So many of the Coq projects I use/maintain spread out .v
over several directories, but still use the same logical path for all those directories. For example, the Cheerios
logical path has .v
files in both the core
and extraction
directories (which are siblings). With _CoqProject
, this is easy to set up. However, it seems this design is currently not possible with dune? I get stuff like:
file "extraction/dune", line 2, characters 7-15:
2 | (name Cheerios)
^^^^^^^^
Error: Duplicate theory name: Cheerios
is the only solution to assign different paths like Cheerios.Core
and Cheerios.Extraction
?
I think so, yes.
That would be possible, however you get into tricky semantics w.r.t. to merging
so I'm not sure it would be worth it
actually Cheerios is the first project I see that is setup like that
others that are setup like that: Verdi, Verdi Raft
Another argument against merging is what happens when the name collision is not intentional
for example when composing
we could add a (merge)
field maybe for these cases
so I dunno
I'm OK trying to support it if you think that's useful
but I need more coffee to think about it, it seems scary on first thought as esentially you would move from a CWA for (coq.theory)
to an open world
and that could have very interesting consequences
Also that's the issue of flags conflicts etc...
another approach for this problem is to allow aliases , remapping
another choice is to implement (include_subdirs unqualified)
for Coq [not sure Coq will like it tho
In fact, we were thinking of making a double binding in-Q/-R
an error in Coq
I believe it is already a warning in coq_makefile
BTW, isn't it?
As indeed there is the problem of module mapping [but that can be solved in Dune] tho
So, I think there are many ways to address this setup.
Good point @Théo Zimmermann , I am not sure what the status w.r.t. is
two other projects not by me that use the same namespace for several dirs: elliptic-curves-ssr and Toychain
@Emilio Jesús Gallego Arias I've come to the conclusion that having the same namespace/logpath across several physical directories would be really useful, partly because it doesn't force additional naming issues just because directory partitioning makes sense. Should I open dune issue?
I think we still need a convincing story on how to handle (coq.theory ...)
working on an open world assumption safely. This seems far from trivial I think. Personally, I'm not sure the complexity or merging physical namespaces into a single logical one is worth it. What do other languages do? [for example Haskell, Rust]
if there are no module /.v
-file naming collisions, I'm not sure I see issues for Coq? Just take union?
What about conflicts?
How does dune know then two things are supposed to be merged, vs when two things collide by accident?
Is Coq the only language doing this? Some parts of Coq are unnecessarily complex due to this merging feature, and I remain unconvinced the tradeoff is good enough
The model where one logical path corresponds to a single directory has many advantages, and so far only a quite minor annoyance
Very large codebases have been built on this model
So indeed I'm not opposed to supporting directory merging, but it is more complex than it looks.

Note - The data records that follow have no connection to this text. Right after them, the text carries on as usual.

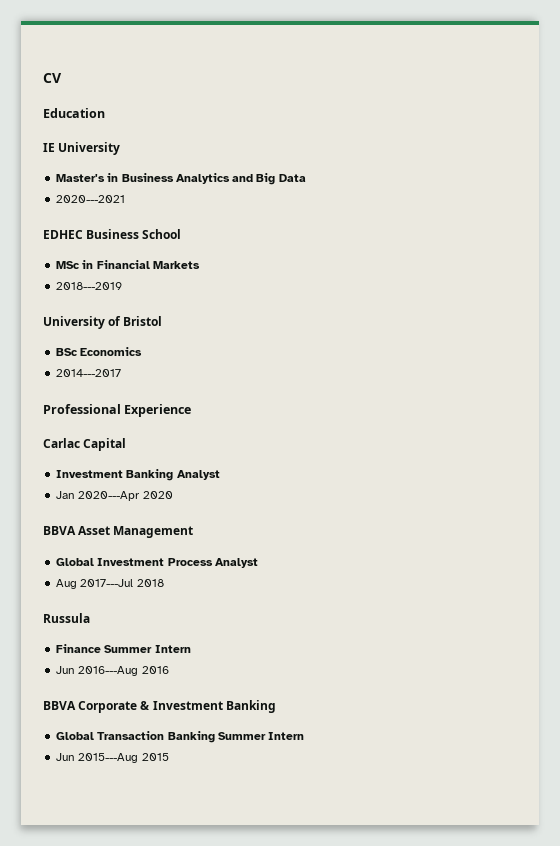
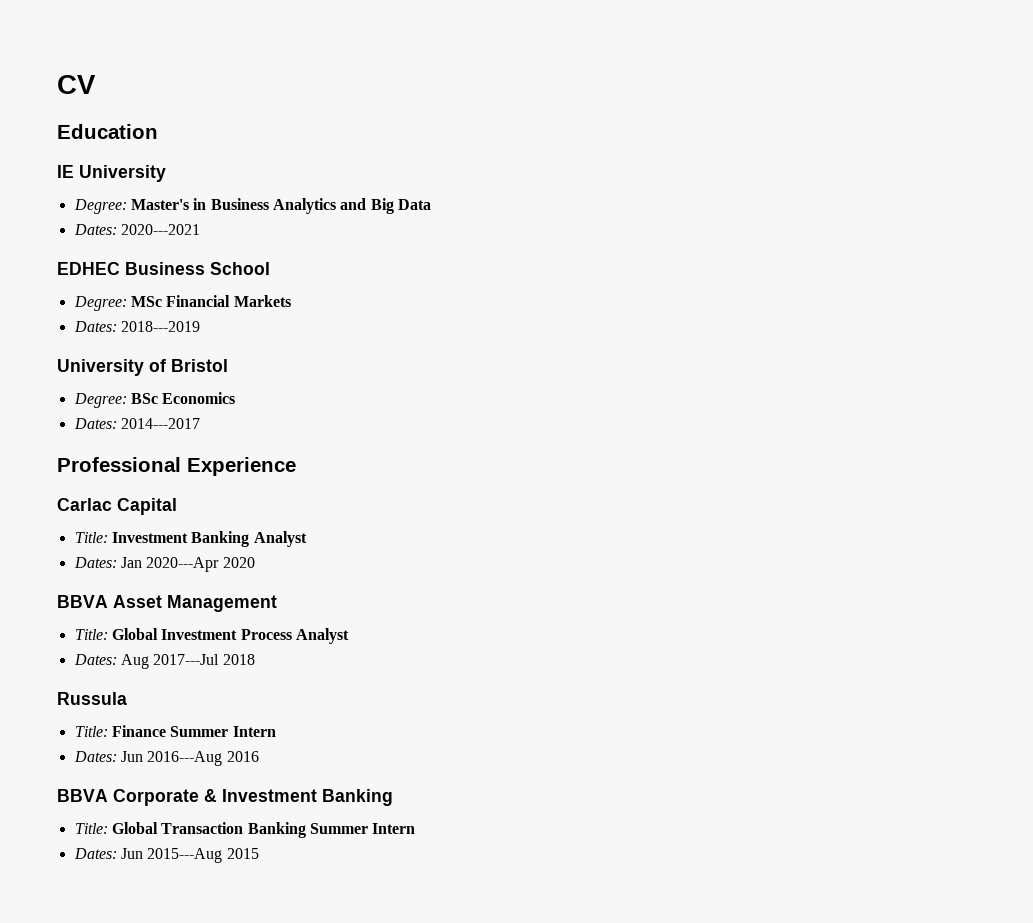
(121, 148) none -> [73,199,127,214] Degree:
(306, 178) none -> [73,224,117,235] Dates:
[56,260,94,269] MSc in -> [73,296,162,311] Degree: MSc
(200, 265) none -> [73,321,117,332] Dates:
(163, 321) none -> [73,393,127,408] Degree:
(143, 351) none -> [73,418,117,429] Dates:
(127, 444) none -> [74,532,108,543] Title:
(220, 475) none -> [73,557,117,568] Dates:
(194, 532) none -> [74,629,108,640] Title:
(258, 563) none -> [73,654,117,665] Dates:
(90, 618) none -> [74,726,108,737] Title:
(191, 649) none -> [73,751,117,762] Dates:
(276, 706) none -> [74,823,108,834] Title:
(305, 736) none -> [73,848,117,859] Dates:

you could just say: conflicts not allowed, exception
I dunno, I guess we can discuss more on the dune issue, but I would still need to see a more concrete proposal [you don't only have to merge dirs, but also stanzas] , and if Coq is the only lang that wants this, it makes me wonder a bit about that. The OCaml mode has something similar with (include_subdirs unqualified)
but it didn't go very well AFAICT and indeed it is scheduled for deprecation.
In a general sense, it seems to me that this feature would allow to have two conflicting views of the codebase: the filesystem, and the virtual Coq FS.
Why to duplicate this information?
There may be good reasons sometimes, to alias or merge stuff, but if it turns out that your physical layout is not good enough
shouldn't you correct that in the first place instead of adding yet another fully addressable layer?
For me directories are not different from files
we require a module name to match its filename, this helps to avoid duplication of information, and helps obviously with consistenc
so it makes sense to me that Foo.Bar.baz
should map to Foo/Bar/baz.v
modulo the problem with modules in modules, but that's a different issue
The issue is even more complicated as binding needs to happen in sub-trees
for example, mathcomp.ssreflect
and mathcomp.fingroup
So I dunno, it seems to me that instead of fostering the current way Coq handles its namespace, we should instead strongly move away from it, and design a better namespacing system
where use cases such as extending a namespace are better specified
SML doesn't enforce module/file being tied together
I tend to view Coq namespaces as something very loosely connected to physical file layout
Karl Palmskog said:
SML doesn't enforce module/file being tied together
How are module refs mapped to object files in SML?
it's compiler-defined
Karl Palmskog said:
I tend to view Coq namespaces as something very loosely connected to physical file layout
So that's my point, we already have a quite nice namespace called the file system, why does Coq need its own?
Poly/ML for example, allows one to declare modules almost anywhere (multiple per file), as long as you point the compiler to all files that declare something it will work out
Karl Palmskog said:
it's compiler-defined
Uhh that seems... not nice. So well, how do SML compilers perform that step?
Karl Palmskog said:
Poly/ML for example, allows one to declare modules almost anywhere (multiple per file), as long as you point the compiler to all files that declare something it will work out
which means you have to rescan the whole fs on an incremental build?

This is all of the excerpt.